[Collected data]
- Opening Delimiter -

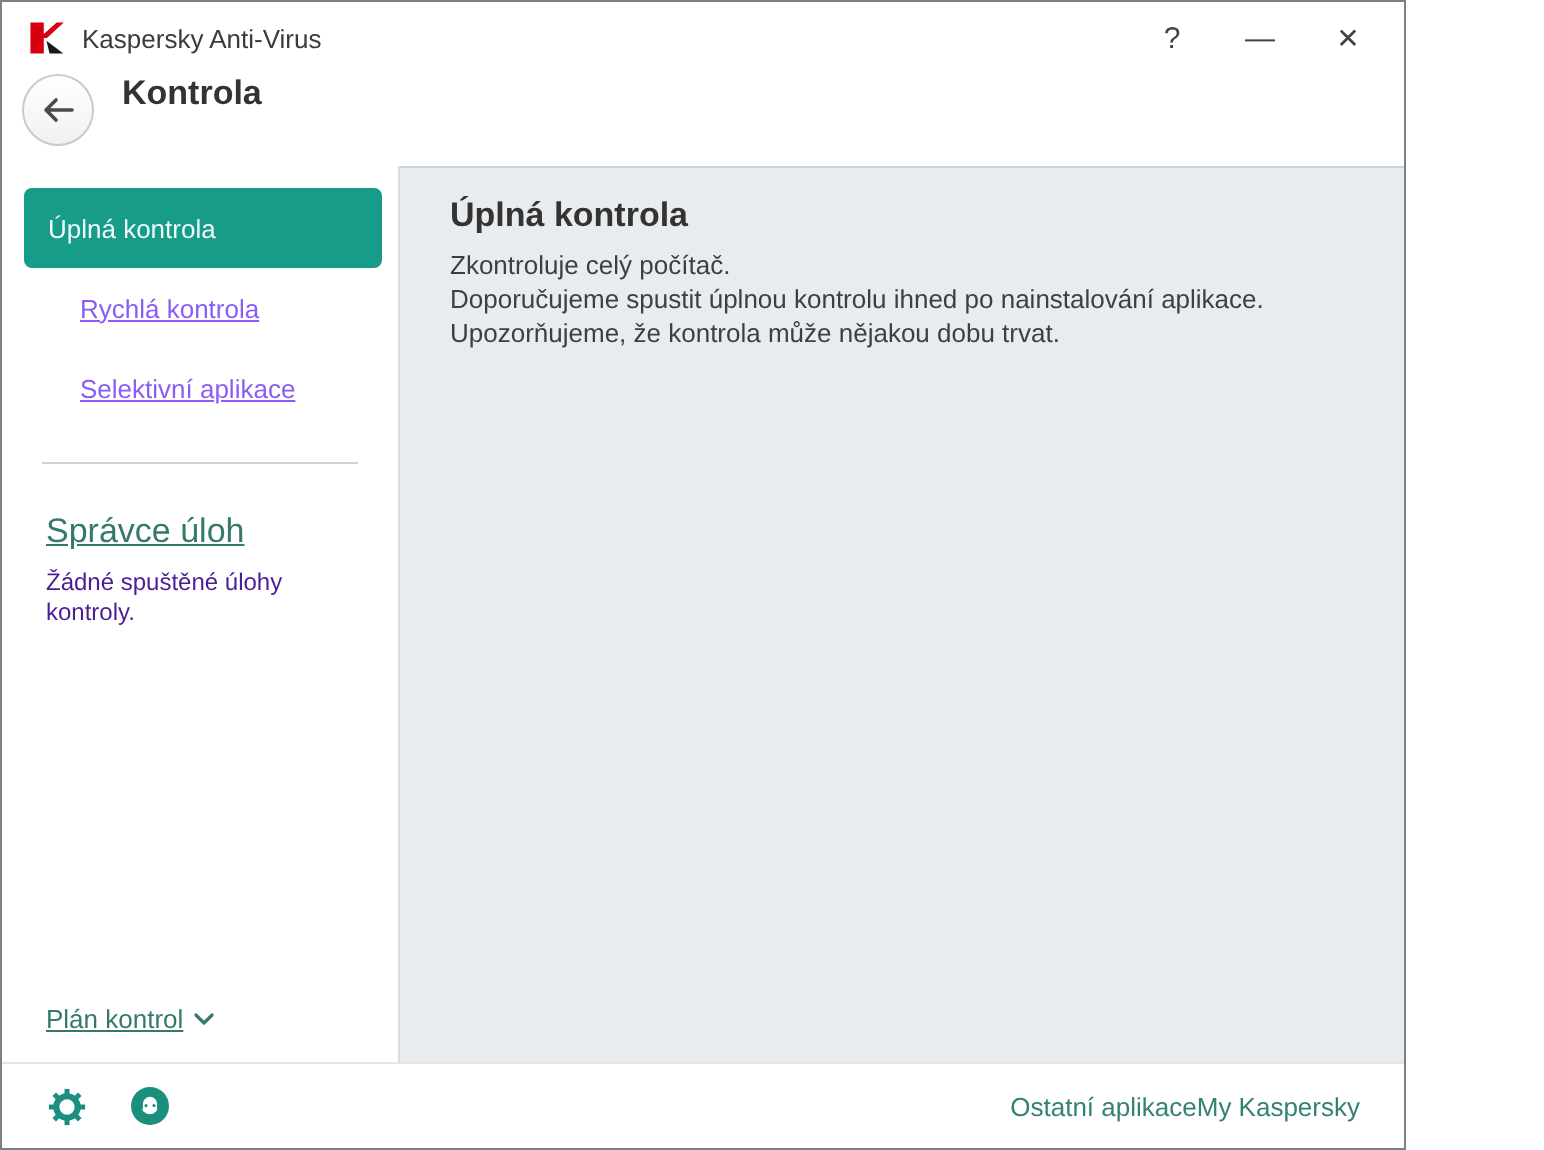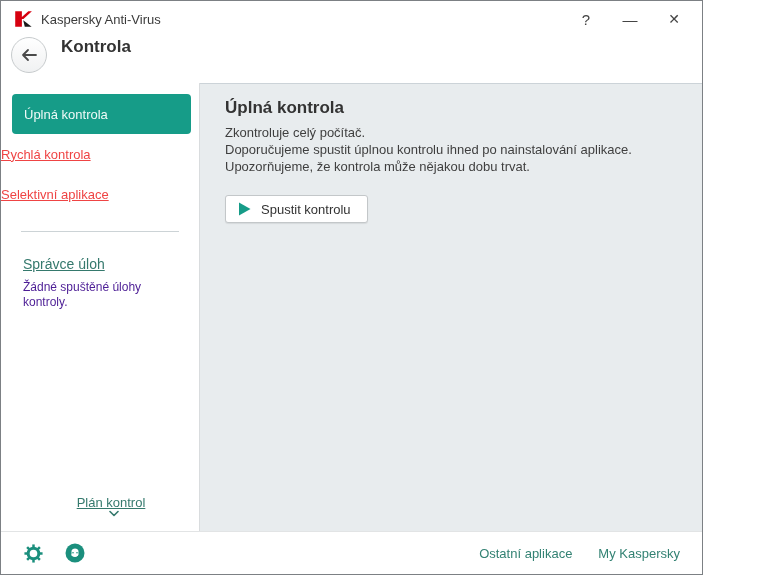--- a/index.html
+++ b/index.html
@@ -34,7 +34,7 @@
   .side-item{height:40px;display:flex;align-items:center;font-size:13px;}
   .side-item.selected{margin:0 8px 0 11px;border-radius:4px;background:#169c88;
                       color:#effaf8;padding-left:12px;}
-  .side-link{color:#ef4444;text-decoration:underline;cursor:pointer;}
+  .side-link{color:#8b5cf6;text-decoration:underline;padding-left:22px;cursor:pointer;margin-left:17px;}
   .side-divider{height:1px;background:#ccd3d6;margin:17px 20px 0 20px;}
   .task-manager{margin:24px 0 0 22px;font-size:14px;color:#35796d;
                 text-decoration:underline;cursor:pointer;}

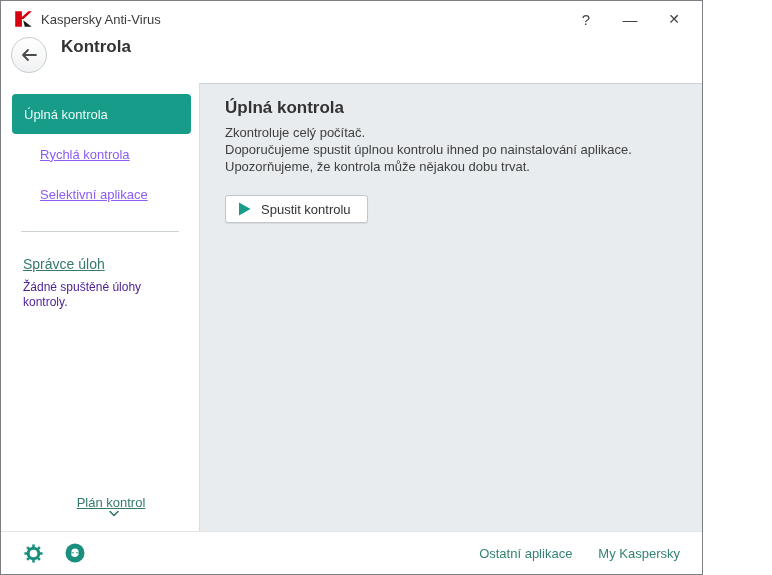--- a/index.html
+++ b/index.html
@@ -122,12 +122,6 @@
         <div>Zkontroluje celý počítač.</div>
         <div>Doporučujeme spustit úplnou kontrolu ihned po nainstalování aplikace. Upozorňujeme, že kontrola může nějakou dobu trvat.</div>
       </div>
-      <button class="start-btn">
-        <svg width="13" height="14" viewBox="0 0 13 14">
-          <polygon points="1,0.5 12.5,7 1,13.5" fill="#169c88"></polygon>
-        </svg>
-        <span>Spustit kontrolu</span>
-      </button>
     </div>
   </div>
 

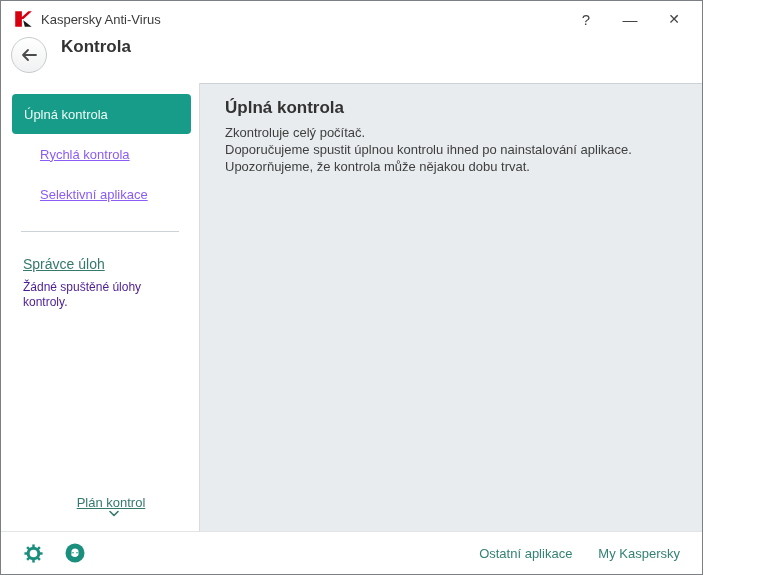--- a/index.html
+++ b/index.html
@@ -36,7 +36,7 @@
                       color:#effaf8;padding-left:12px;}
   .side-link{color:#8b5cf6;text-decoration:underline;padding-left:22px;cursor:pointer;margin-left:17px;}
   .side-divider{height:1px;background:#ccd3d6;margin:17px 20px 0 20px;}
-  .task-manager{margin:24px 0 0 22px;font-size:14px;color:#35796d;
+  .task-manager{margin:24px 0 0 22px;font-size:17px;color:#35796d;
                 text-decoration:underline;cursor:pointer;}
   .task-status{margin:8px 30px 0 22px;font-size:12px;line-height:15px;color:#4c1d95;}
   .schedule{margin-top:auto;margin-bottom:14px;padding-left:22px;

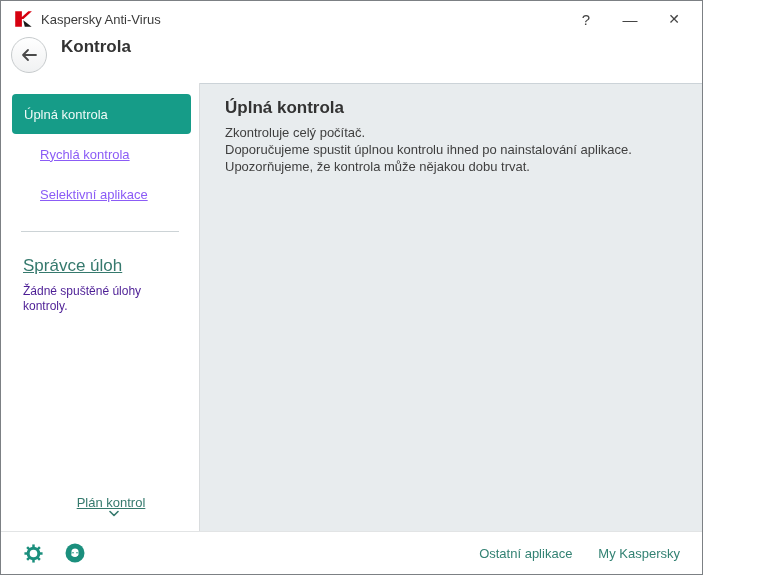--- a/index.html
+++ b/index.html
@@ -40,7 +40,7 @@
                 text-decoration:underline;cursor:pointer;}
   .task-status{margin:8px 30px 0 22px;font-size:12px;line-height:15px;color:#4c1d95;}
   .schedule{margin-top:auto;margin-bottom:14px;padding-left:22px;
-            display:flex;align-items:center;font-size:13px;flex-direction:column;}
+            display:flex;align-items:center;font-size:13px;}
   .schedule a{color:#35796d;text-decoration:underline;cursor:pointer;}
   .schedule svg{margin-left:5px;}
 

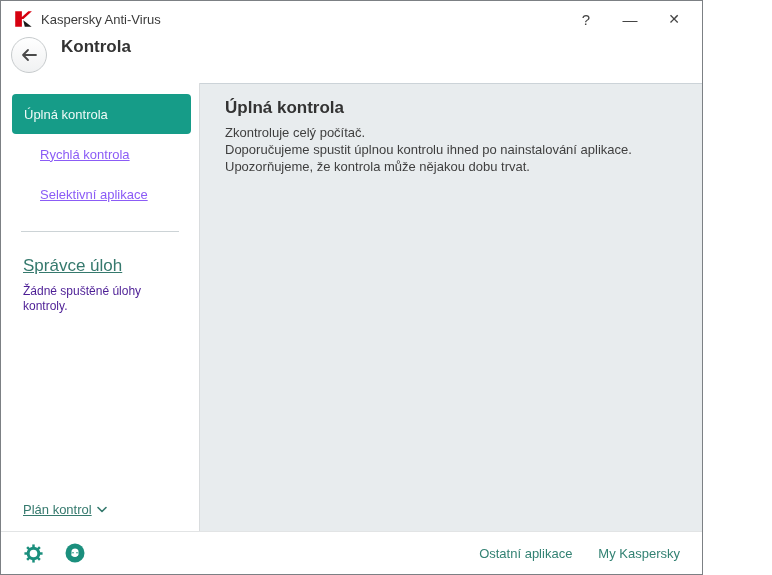--- a/index.html
+++ b/index.html
@@ -62,7 +62,7 @@
           display:flex;align-items:center;padding:0 22px;}
   .foot-icons{display:flex;align-items:center;gap:20px;}
   .foot-icon{display:flex;align-items:center;justify-content:center;cursor:pointer;}
-  .foot-links{margin-left:auto;display:flex;align-items:center;gap:26px;}
+  .foot-links{margin-left:auto;display:flex;align-items:center;}
   .foot-link{font-size:13px;color:#338273;cursor:pointer;text-decoration:none;}
 </style>
 </head>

- Closing Delimiter -

• **TASK**: Write the records out once more, exactly as they appear, with no pictures.

• **SOLUTION**:
--- a/index.html
+++ b/index.html
@@ -34,7 +34,7 @@
   .side-item{height:40px;display:flex;align-items:center;font-size:13px;}
   .side-item.selected{margin:0 8px 0 11px;border-radius:4px;background:#169c88;
                       color:#effaf8;padding-left:12px;}
-  .side-link{color:#ef4444;text-decoration:underline;cursor:pointer;}
+  .side-link{color:#8b5cf6;text-decoration:underline;padding-left:22px;cursor:pointer;margin-left:17px;}
   .side-divider{height:1px;background:#ccd3d6;margin:17px 20px 0 20px;}
   .task-manager{margin:24px 0 0 22px;font-size:14px;color:#35796d;
                 text-decoration:underline;cursor:pointer;}

--- a/index.html
+++ b/index.html
@@ -122,12 +122,6 @@
         <div>Zkontroluje celý počítač.</div>
         <div>Doporučujeme spustit úplnou kontrolu ihned po nainstalování aplikace. Upozorňujeme, že kontrola může nějakou dobu trvat.</div>
       </div>
-      <button class="start-btn">
-        <svg width="13" height="14" viewBox="0 0 13 14">
-          <polygon points="1,0.5 12.5,7 1,13.5" fill="#169c88"></polygon>
-        </svg>
-        <span>Spustit kontrolu</span>
-      </button>
     </div>
   </div>
 

--- a/index.html
+++ b/index.html
@@ -36,7 +36,7 @@
                       color:#effaf8;padding-left:12px;}
   .side-link{color:#8b5cf6;text-decoration:underline;padding-left:22px;cursor:pointer;margin-left:17px;}
   .side-divider{height:1px;background:#ccd3d6;margin:17px 20px 0 20px;}
-  .task-manager{margin:24px 0 0 22px;font-size:14px;color:#35796d;
+  .task-manager{margin:24px 0 0 22px;font-size:17px;color:#35796d;
                 text-decoration:underline;cursor:pointer;}
   .task-status{margin:8px 30px 0 22px;font-size:12px;line-height:15px;color:#4c1d95;}
   .schedule{margin-top:auto;margin-bottom:14px;padding-left:22px;

--- a/index.html
+++ b/index.html
@@ -40,7 +40,7 @@
                 text-decoration:underline;cursor:pointer;}
   .task-status{margin:8px 30px 0 22px;font-size:12px;line-height:15px;color:#4c1d95;}
   .schedule{margin-top:auto;margin-bottom:14px;padding-left:22px;
-            display:flex;align-items:center;font-size:13px;flex-direction:column;}
+            display:flex;align-items:center;font-size:13px;}
   .schedule a{color:#35796d;text-decoration:underline;cursor:pointer;}
   .schedule svg{margin-left:5px;}
 

--- a/index.html
+++ b/index.html
@@ -62,7 +62,7 @@
           display:flex;align-items:center;padding:0 22px;}
   .foot-icons{display:flex;align-items:center;gap:20px;}
   .foot-icon{display:flex;align-items:center;justify-content:center;cursor:pointer;}
-  .foot-links{margin-left:auto;display:flex;align-items:center;gap:26px;}
+  .foot-links{margin-left:auto;display:flex;align-items:center;}
   .foot-link{font-size:13px;color:#338273;cursor:pointer;text-decoration:none;}
 </style>
 </head>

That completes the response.